Facial recognition threat to privacy rights

Last month Kelly Conlon arrived with her daughter's Girl Scout troop to watch a performance at Radio City Music Hall, but she abruptly was denied entry. Why? Conlon works for a law firm that Radio City’s parent company had blacklisted. Conlon was found out for an even more surprising reason: the venue's use of facial recognition technology.

Conlon's experience, while bizarre, gives a glimpse into a future with abundant facial recognition devices—one where our personal information can be accessed and used against us at a moment's notice.

Conlon is an attorney working for a New Jersey-based law firm which is currently involved in personal injury litigation against a restaurant owned by MSG Entertainment, the parent company which also owns Radio City Music Hall.
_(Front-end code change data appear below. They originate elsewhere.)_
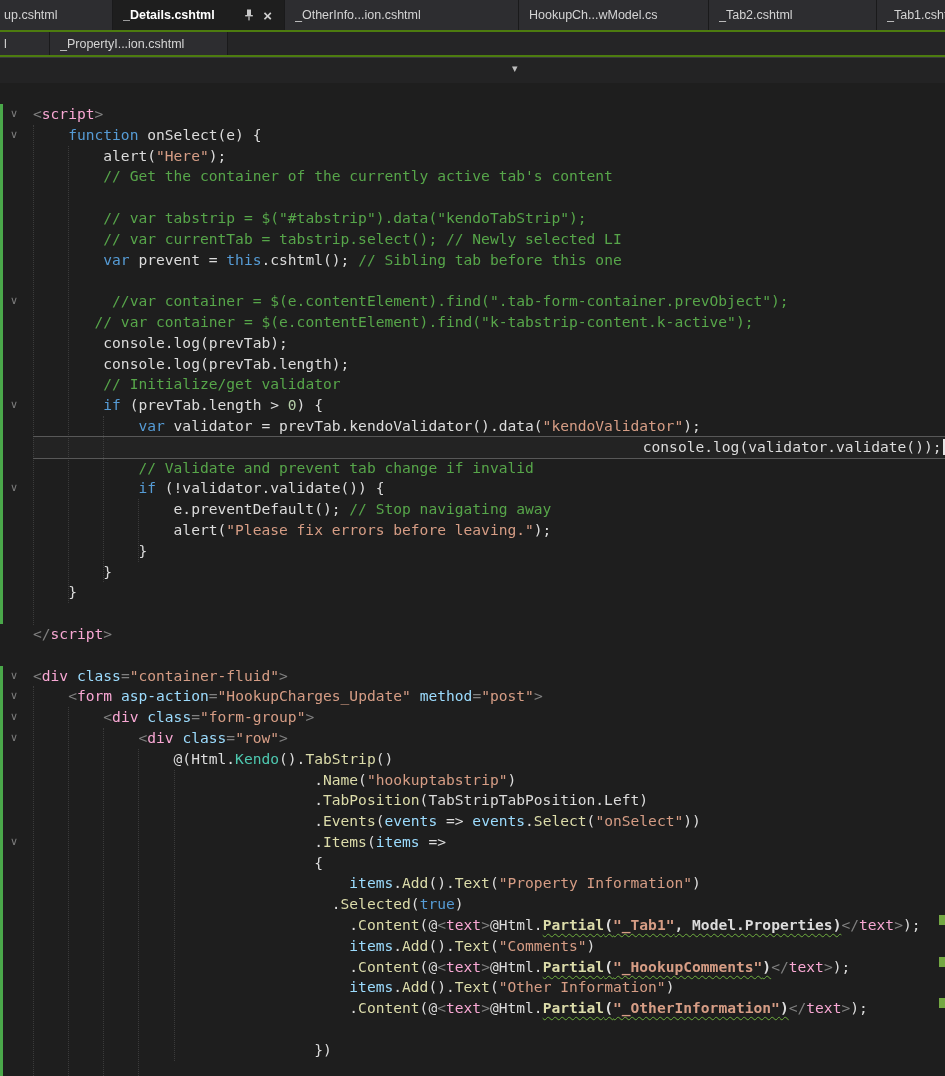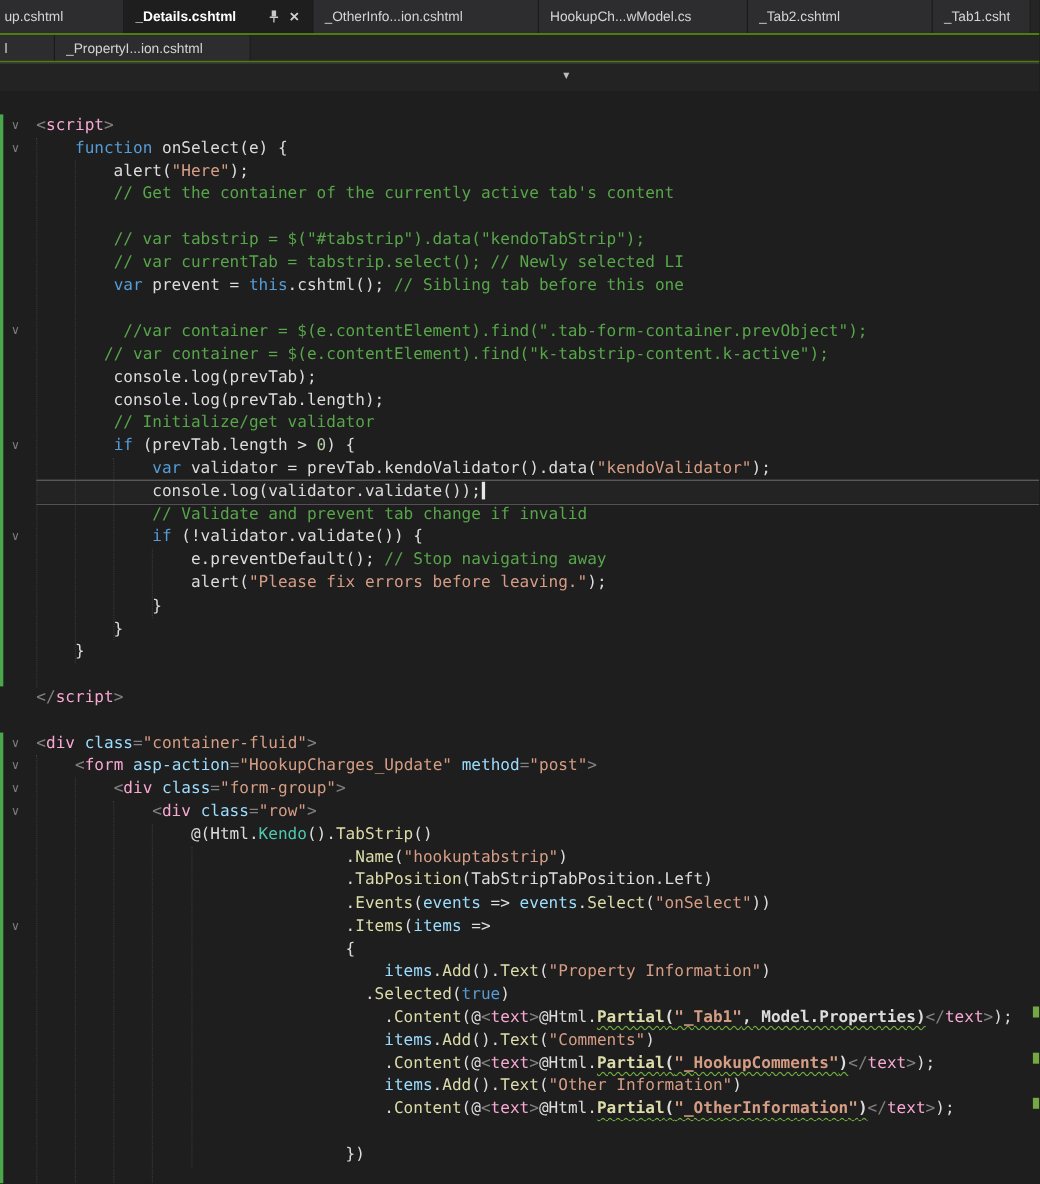--- a/index.html
+++ b/index.html
@@ -26,21 +26,21 @@
   
   #navbar{position:relative;height:26px;background:#232324;border-top:1px solid #39393d;}
   #nav-caret{position:absolute;left:512px;top:4px;color:#bdbdbd;font-size:11px;}
 
   
   #editor{position:relative;width:945px;height:993px;background:var(--editor-bg);overflow:hidden;}
   #code-lines{position:absolute;left:0;top:0;right:0;padding:21px 0 0 33px;
       font-family:"DejaVu Sans Mono",monospace;font-size:14.6px;}
   .code-line{height:20.8px;line-height:20.8px;white-space:pre;}
   .code-line.current{box-shadow:0 -1px 0 var(--current-line-border),0 1px 0 var(--current-line-border);
-      background:rgba(120,120,120,0.06);}
+      background:rgba(120,120,120,0.06);text-align:right;}
   .t-def{color:#dcdcdc}.t-kw{color:#569cd6}.t-tag{color:#f9a8d4}.t-tagp{color:#808080}
   .t-attr{color:#9cdcfe}.t-str{color:#d69d85}.t-com{color:#57a64a}.t-meth{color:#dcdcaa}
   .t-parm{color:#9cdcfe}.t-type{color:#4ec9b0}.t-num{color:#b5cea8}
   .sq{text-decoration:underline;text-decoration-style:wavy;text-decoration-color:var(--squiggle);
       text-decoration-thickness:1px;text-underline-offset:3px;font-weight:bold;}
   .caret{display:inline-block;width:2.5px;height:16px;background:#e6e6e6;vertical-align:-3px;margin-left:1px;}
 
   .guide{position:absolute;width:0;border-left:1px dotted var(--guide);}
   .chg{position:absolute;left:0;width:3px;background:var(--change-bar);}
   .fold{position:absolute;left:7px;width:14px;text-align:center;color:#7c7c7c;font-size:11px;line-height:14px;
@@ -61,21 +61,21 @@
         <svg width="10" height="12" viewBox="0 0 10 12">
           <g fill="#c8c8c8">
             <rect x="3" y="0.5" width="4" height="5.5"></rect>
             <rect x="1.2" y="6" width="7.6" height="1.4"></rect>
             <rect x="4.4" y="7.4" width="1.2" height="4"></rect>
           </g>
         </svg>
       </span>
       <span class="tab-close">×</span>
     </div>
-    <div class="tab" style="width: 205px;">
+    <div class="tab" style="width: 234px;">
       <span class="tab-label">_OtherInfo...ion.cshtml</span>
     </div>
     <div class="tab" style="width: 190px;">
       <span class="tab-label">HookupCh...wModel.cs</span>
     </div>
     <div class="tab" style="width: 168px;">
       <span class="tab-label">_Tab2.cshtml</span>
     </div>
     <div class="tab" style="width: 89px;">
       <span class="tab-label">_Tab1.csht</span>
A twist of this litigation is that the company decided that all attorneys working for law firms engaged in litigation against them are banned "from attending events at our venues until that litigation has been resolved." Conlon says she was identified almost immediately by a facial recognition device, and almost immediately heard over an intercom or loudspeaker, "woman with long dark hair and a grey scarf." Security demanded her ID, told her that she had been spotted by facial recognition, she was not allowed to be there, and forced her to wait outside during the show.

Facial recognition data in government hands could lead to a staggering invasion of individuals' most basic privacy rights.